**Exercise aim:** Only one span of the listing below is wanted: the lines from the one with "[110,895,175,904] Generators ->" through the one with "[117,916,195,928] Async, Await", reproduced exactly, both ends kept.

**Dataset entries:**
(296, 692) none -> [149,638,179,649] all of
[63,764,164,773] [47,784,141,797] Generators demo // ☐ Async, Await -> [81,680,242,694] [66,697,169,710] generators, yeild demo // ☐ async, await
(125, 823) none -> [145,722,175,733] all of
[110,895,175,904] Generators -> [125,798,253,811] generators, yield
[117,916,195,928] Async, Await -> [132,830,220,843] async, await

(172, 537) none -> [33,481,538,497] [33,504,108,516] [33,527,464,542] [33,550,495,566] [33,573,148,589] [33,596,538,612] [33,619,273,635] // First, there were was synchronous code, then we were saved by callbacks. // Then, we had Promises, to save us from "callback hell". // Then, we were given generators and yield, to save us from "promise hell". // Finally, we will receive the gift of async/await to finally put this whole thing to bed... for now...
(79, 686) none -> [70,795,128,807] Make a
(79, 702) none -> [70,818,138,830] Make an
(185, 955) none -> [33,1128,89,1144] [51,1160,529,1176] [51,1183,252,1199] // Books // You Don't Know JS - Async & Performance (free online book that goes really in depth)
==
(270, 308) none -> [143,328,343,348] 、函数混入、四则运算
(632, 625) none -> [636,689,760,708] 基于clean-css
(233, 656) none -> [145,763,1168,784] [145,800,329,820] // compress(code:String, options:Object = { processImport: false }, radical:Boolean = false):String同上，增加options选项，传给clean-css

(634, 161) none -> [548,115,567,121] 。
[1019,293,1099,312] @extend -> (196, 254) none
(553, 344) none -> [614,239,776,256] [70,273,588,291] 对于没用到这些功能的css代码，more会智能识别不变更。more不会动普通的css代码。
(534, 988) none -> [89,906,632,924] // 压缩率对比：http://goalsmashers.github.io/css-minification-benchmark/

**Answer space:**
[110,895,175,904] Generators -> [125,798,253,811] generators, yield
[117,916,195,928] Async, Await -> [132,830,220,843] async, await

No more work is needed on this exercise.